> [BRIEF] Copy each line below in which the string "逃避检查" occurs.

[Change detection data]
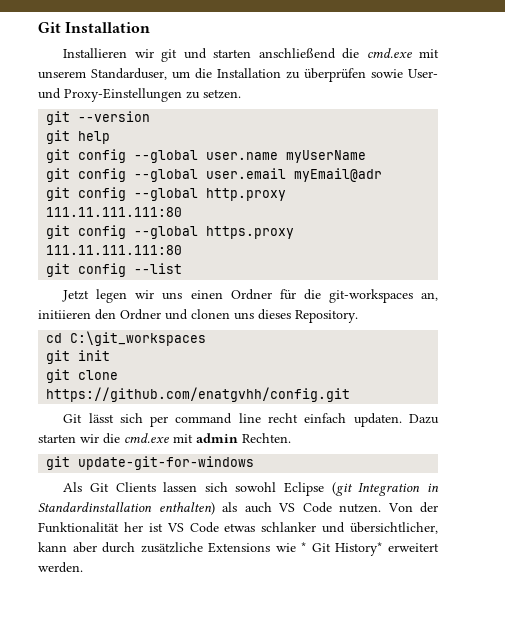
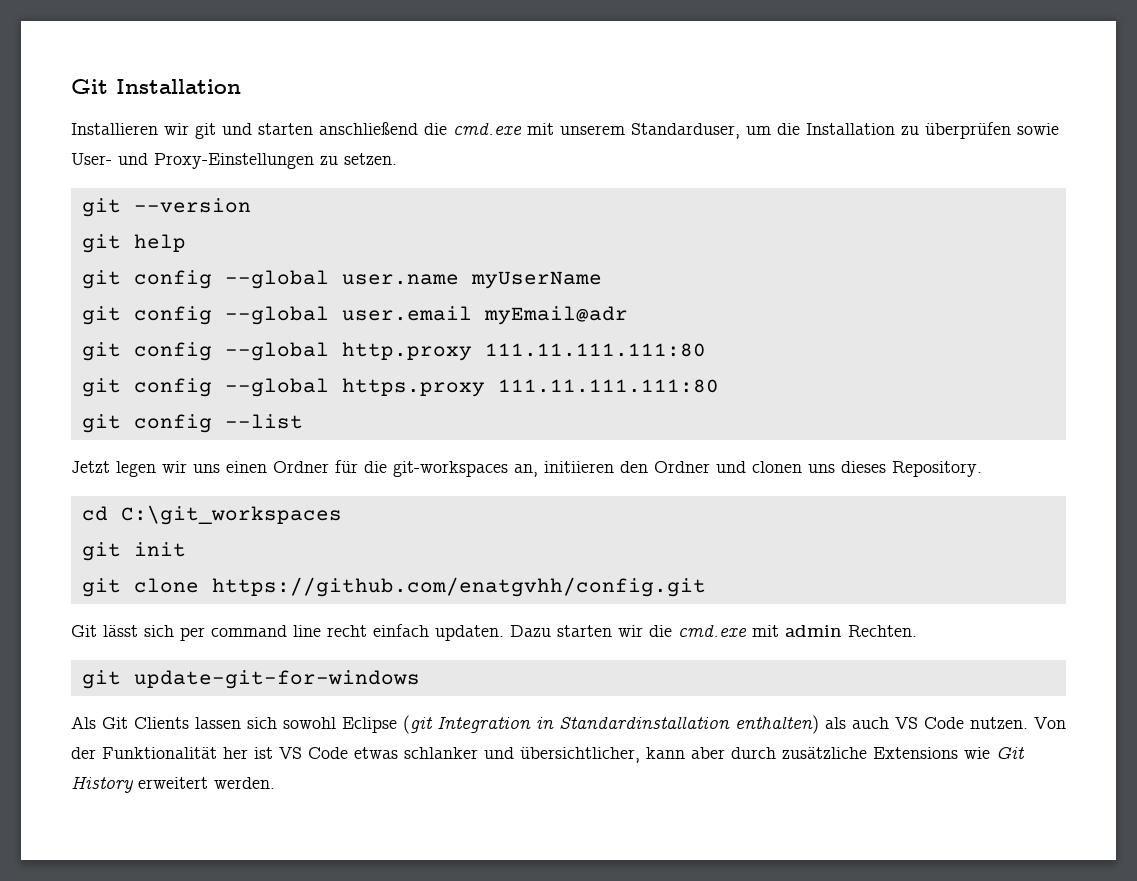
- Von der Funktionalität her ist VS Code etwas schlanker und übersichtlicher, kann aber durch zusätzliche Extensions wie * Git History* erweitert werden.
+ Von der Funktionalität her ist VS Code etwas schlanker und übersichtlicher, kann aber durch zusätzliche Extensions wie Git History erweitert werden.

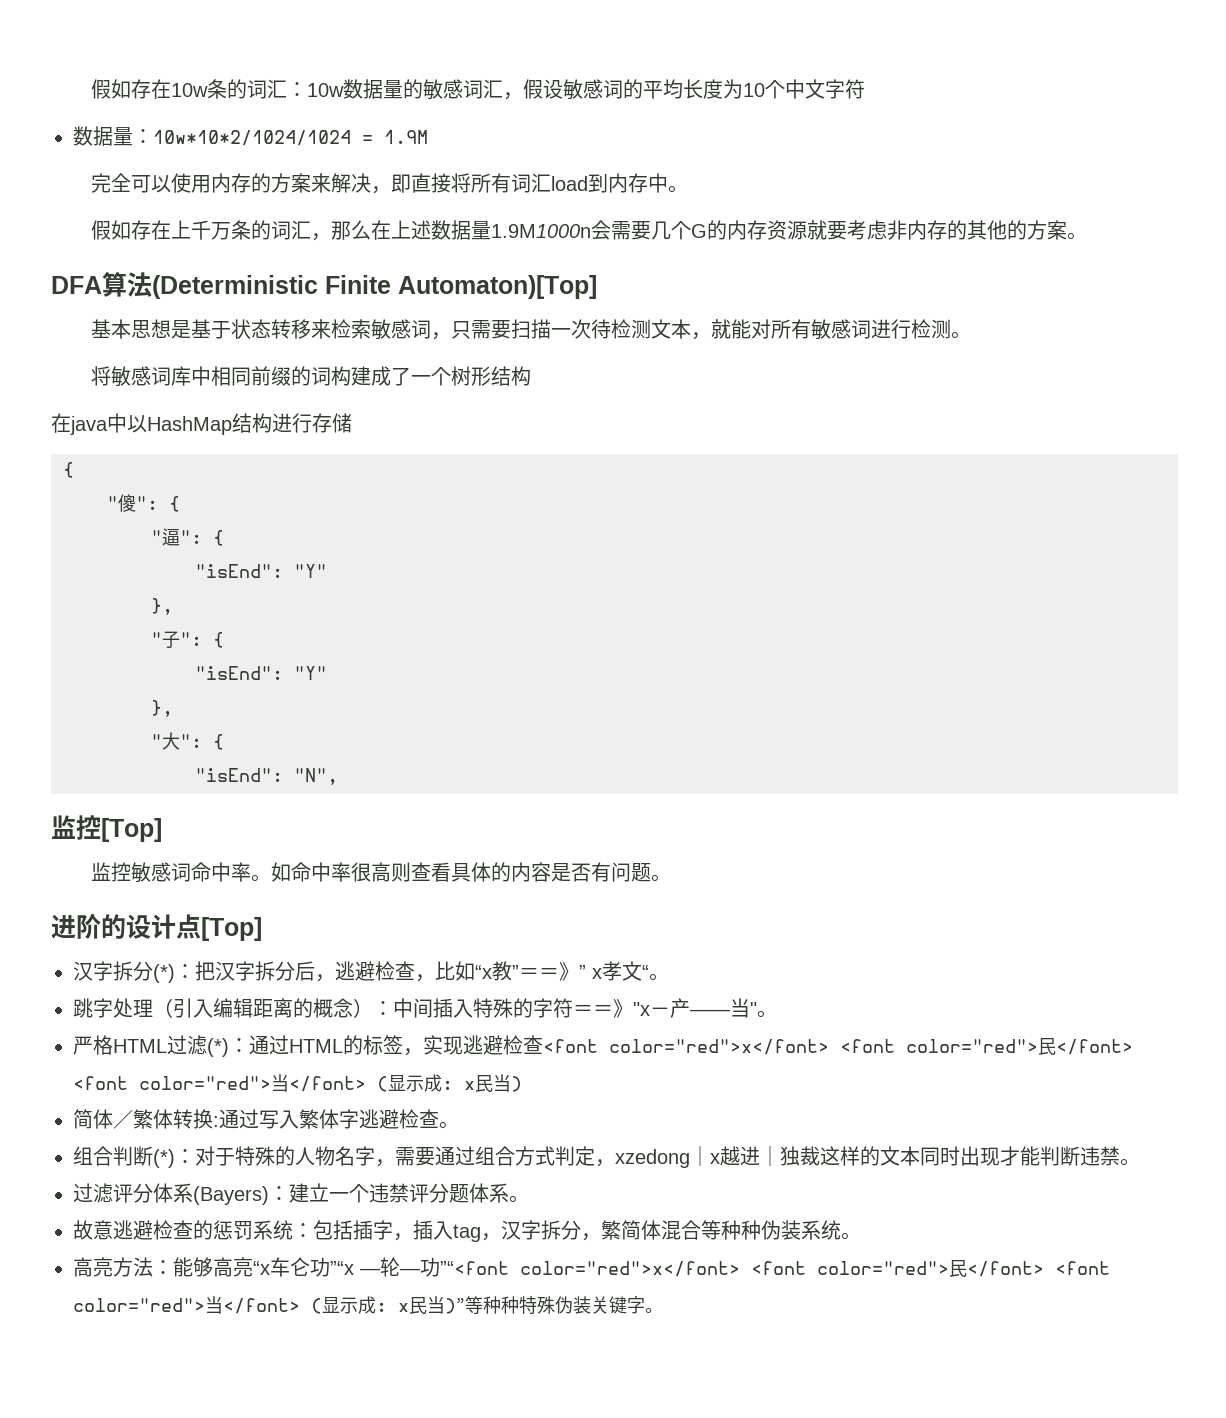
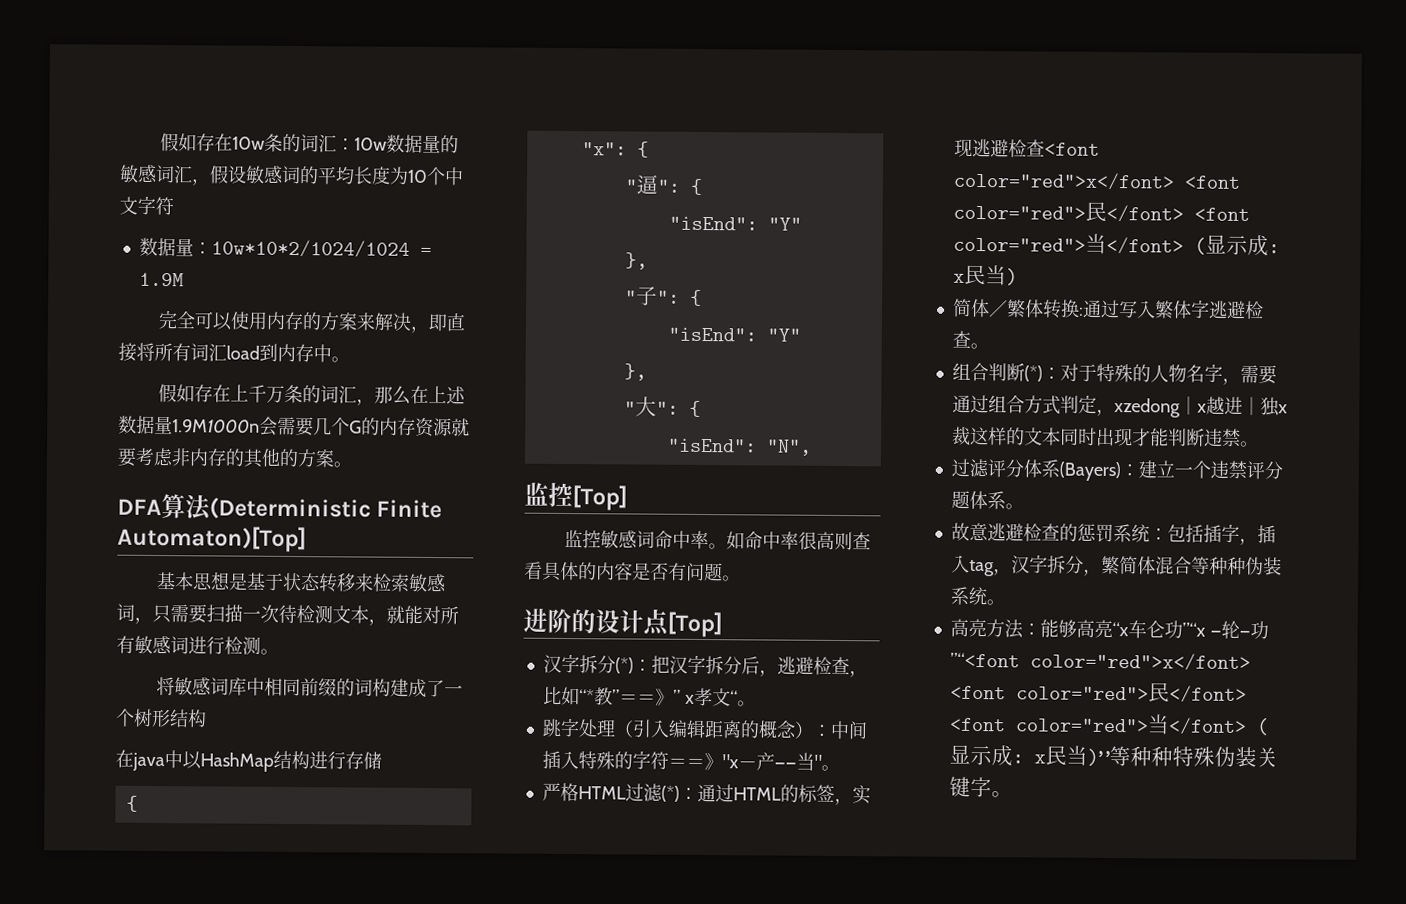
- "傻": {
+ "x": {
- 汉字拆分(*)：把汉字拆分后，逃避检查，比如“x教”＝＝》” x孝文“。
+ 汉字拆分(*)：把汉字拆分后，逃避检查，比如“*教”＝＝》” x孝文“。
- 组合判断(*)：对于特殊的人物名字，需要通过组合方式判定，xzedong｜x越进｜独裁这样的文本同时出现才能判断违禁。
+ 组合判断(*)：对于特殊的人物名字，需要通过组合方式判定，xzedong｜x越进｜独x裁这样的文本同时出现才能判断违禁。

> [WRITTEN SOLUTION]
- 汉字拆分(*)：把汉字拆分后，逃避检查，比如“x教”＝＝》” x孝文“。
+ 汉字拆分(*)：把汉字拆分后，逃避检查，比如“*教”＝＝》” x孝文“。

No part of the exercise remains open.